Messi’s team may have recently won the world cup. However, his bigger victory might just be beating an egg at the game of Instagram. But more on that later…
The tendency to mirror is woven into our shared human nature, shaped over millions of years by evolution.
The existence of mirror neurons proves this. These neurons are devoted specifically to learning new behaviors through imitation.
In The Selfish Meme, Kate Distin reveals how ideas, or memes, operate much like genes. Different memes have different levels of fitness; different likelihoods of being spread from mind to mind and person to person by imitation, based on what resonates with us. Using humans as a medium, competitive memes spread and succeed.
Humans use memes. But in a sense, memes also use humans.

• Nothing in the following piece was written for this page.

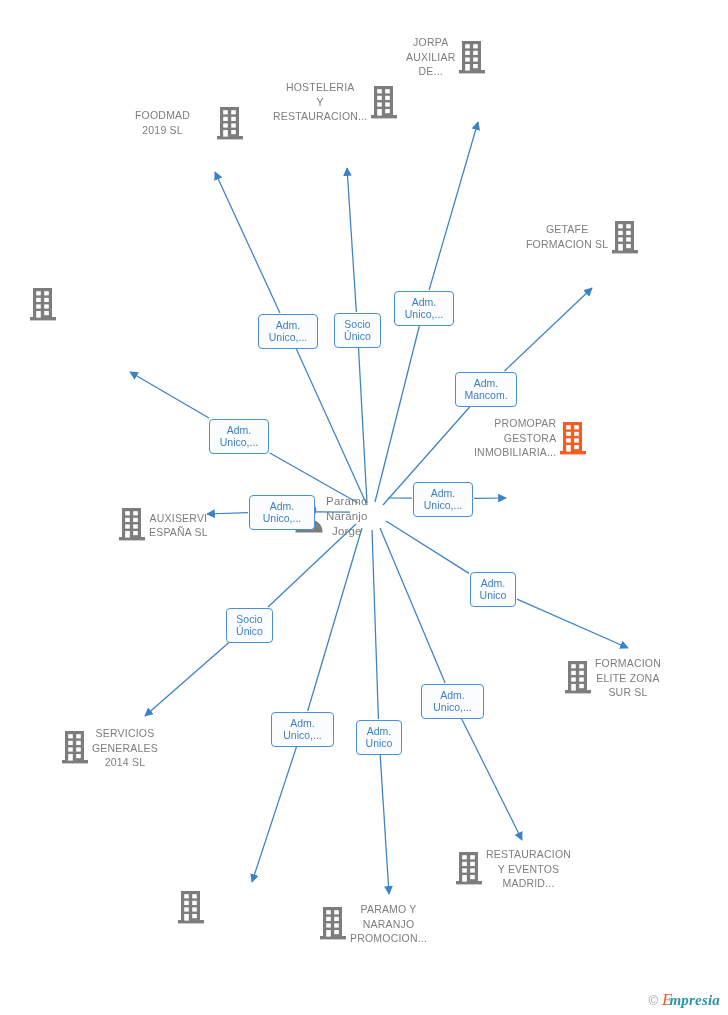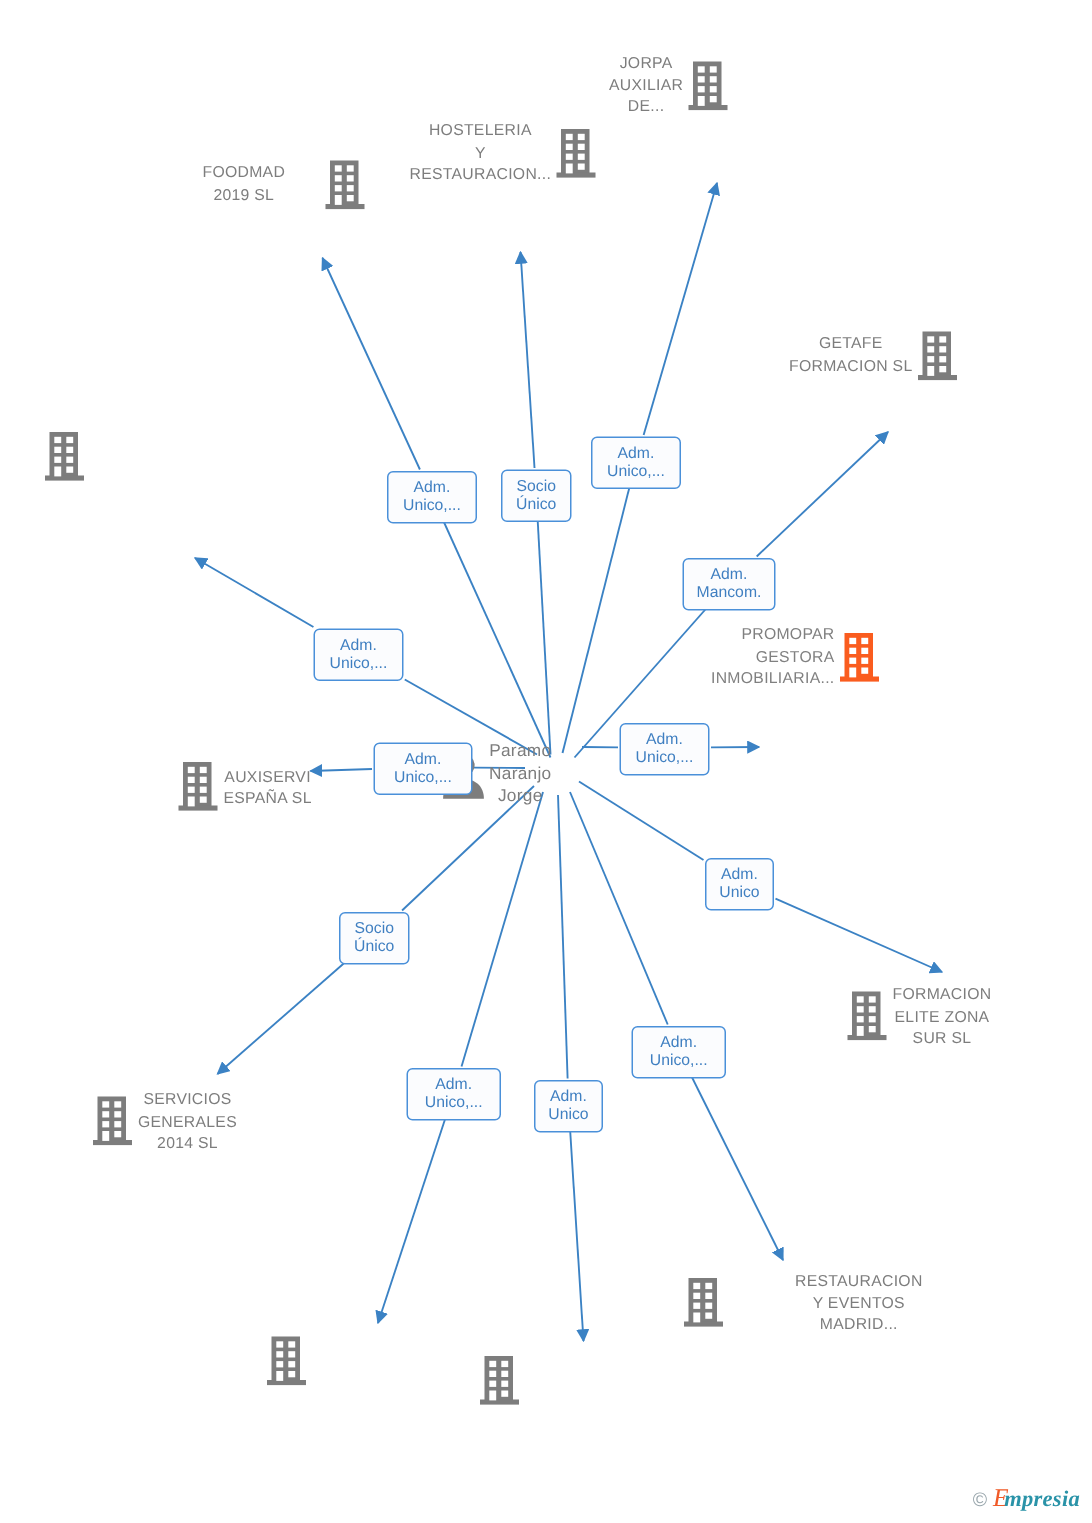"RESTAURACION" div.node { gap: 44px -> none }
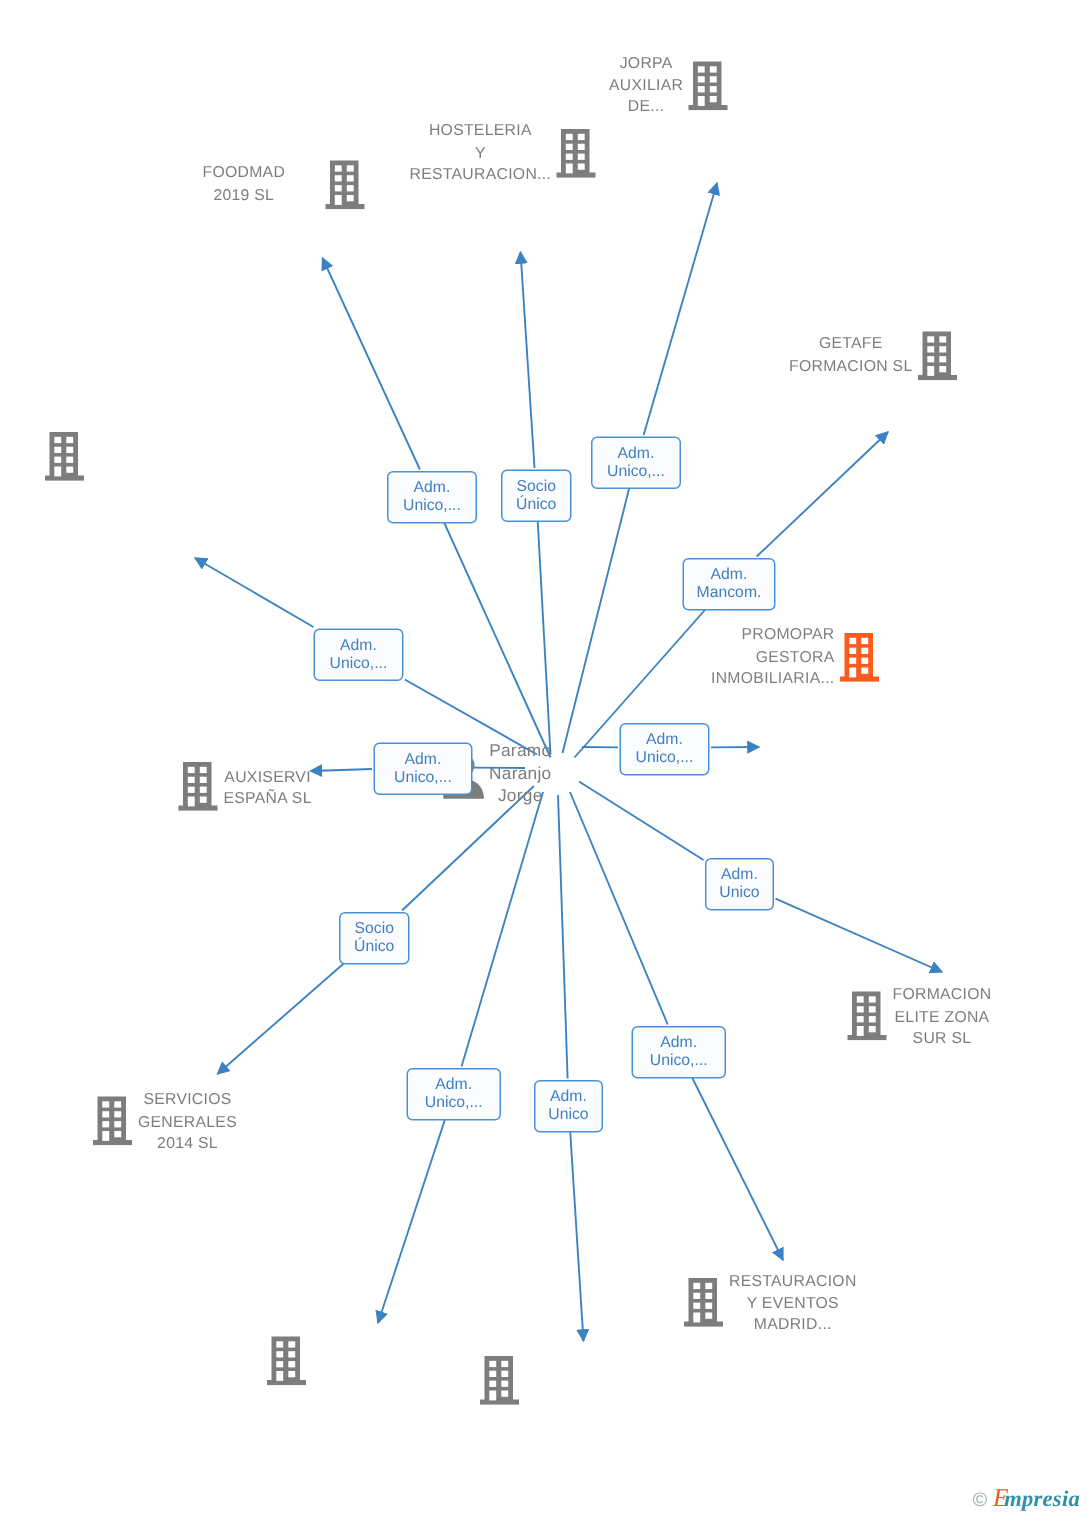"PARAMO Y" div.node-label { html: none -> <div>PARAMO Y NARANJO PROMOCION...</div> }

This egg is a great example, which used millions of humans to facilitate its massive spread and achieve a world record (only to be defeated by Messi’s post after winning the world cup).

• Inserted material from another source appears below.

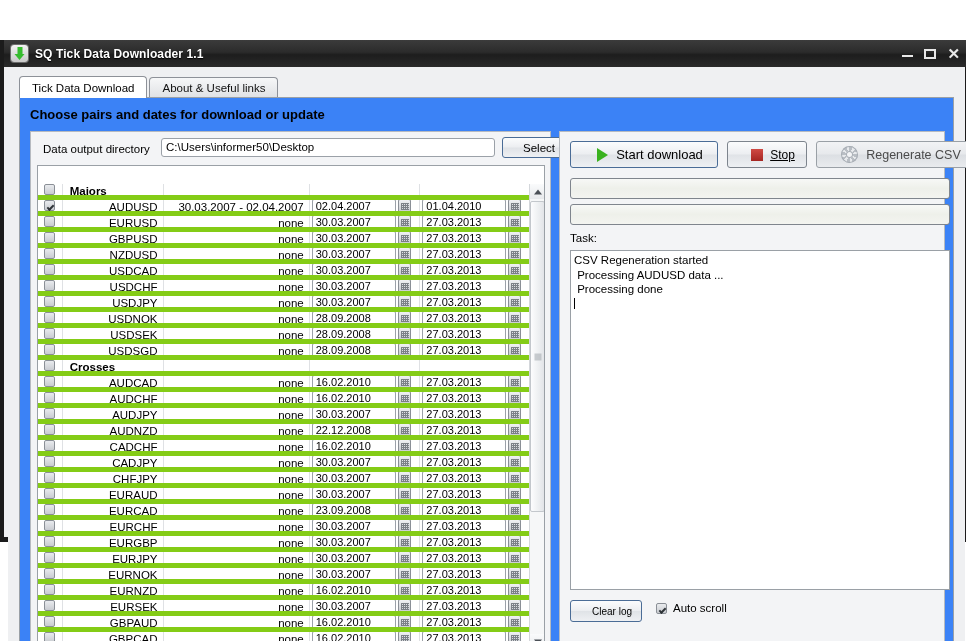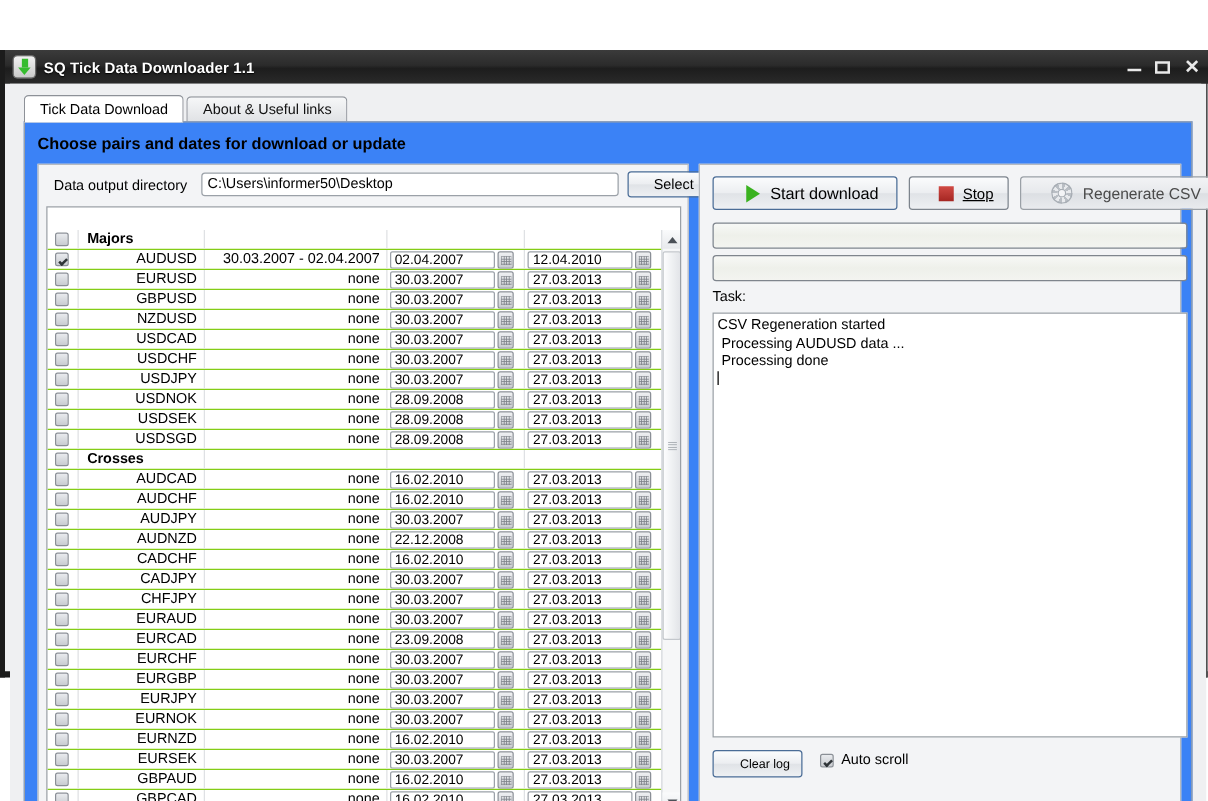"Majors" .row { border-bottom: 1px solid #84cc16 -> 5px solid #84cc16 }
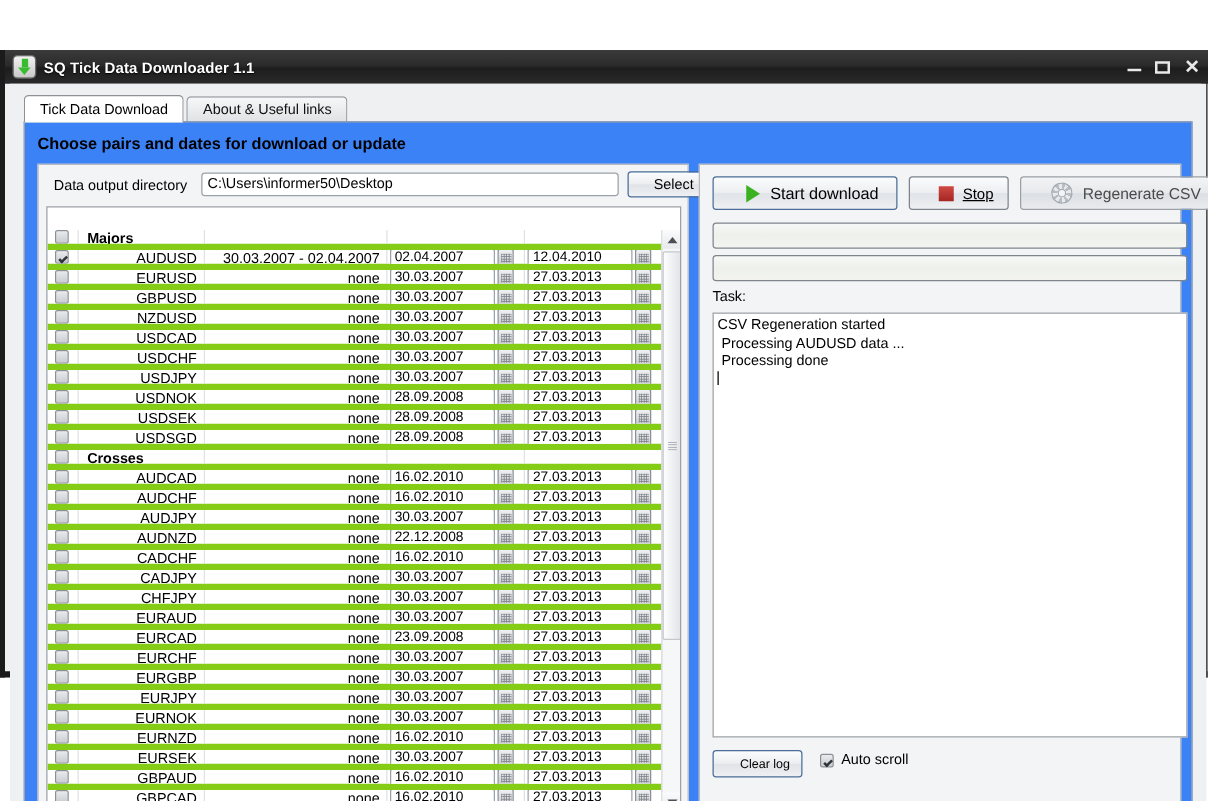"12.04.2010" span.datefield { text: 12.04.2010 -> 01.04.2010 }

What seems like a simple egg is, in fact, a narrative. That’s why it got over 50 million likes.
There’s a protagonist, of course: the egg. There’s a goal, a mission, a vision: owning the world’s most-liked Instagram picture. There’s a “team” people can join by spreading the egg: “egg gang,” they call it. And there’s even a villain, an antagonist, an anti-hero to defeat: Kylie Jenner, who had the most-liked post prior to the egg. Add on top of that the sheer outrageousness of it all, and you get narrative wildfire, which takes on a life of its own. Not to mention the mystery surrounding the egg’s origins, purpose, and meteoric rise to fame.
The result is that we have a very competitive meme on our hands – a world record egg.
Or maybe, the egg has us.
Either way, this is an example of viral spread being put to good use. The account behind the egg started raising awareness, support, and money to help the mental health crisis and other charitable causes. One UK charity, for instance, saw a 147,000% increase in account discovery. That’s the power of a 54-million-person community, even a loosely connected one.
As Seth Godin says, the ideas that spread, win. It’s our responsibility to make sure the winning ideas actually mean something. Even if it’s an egg.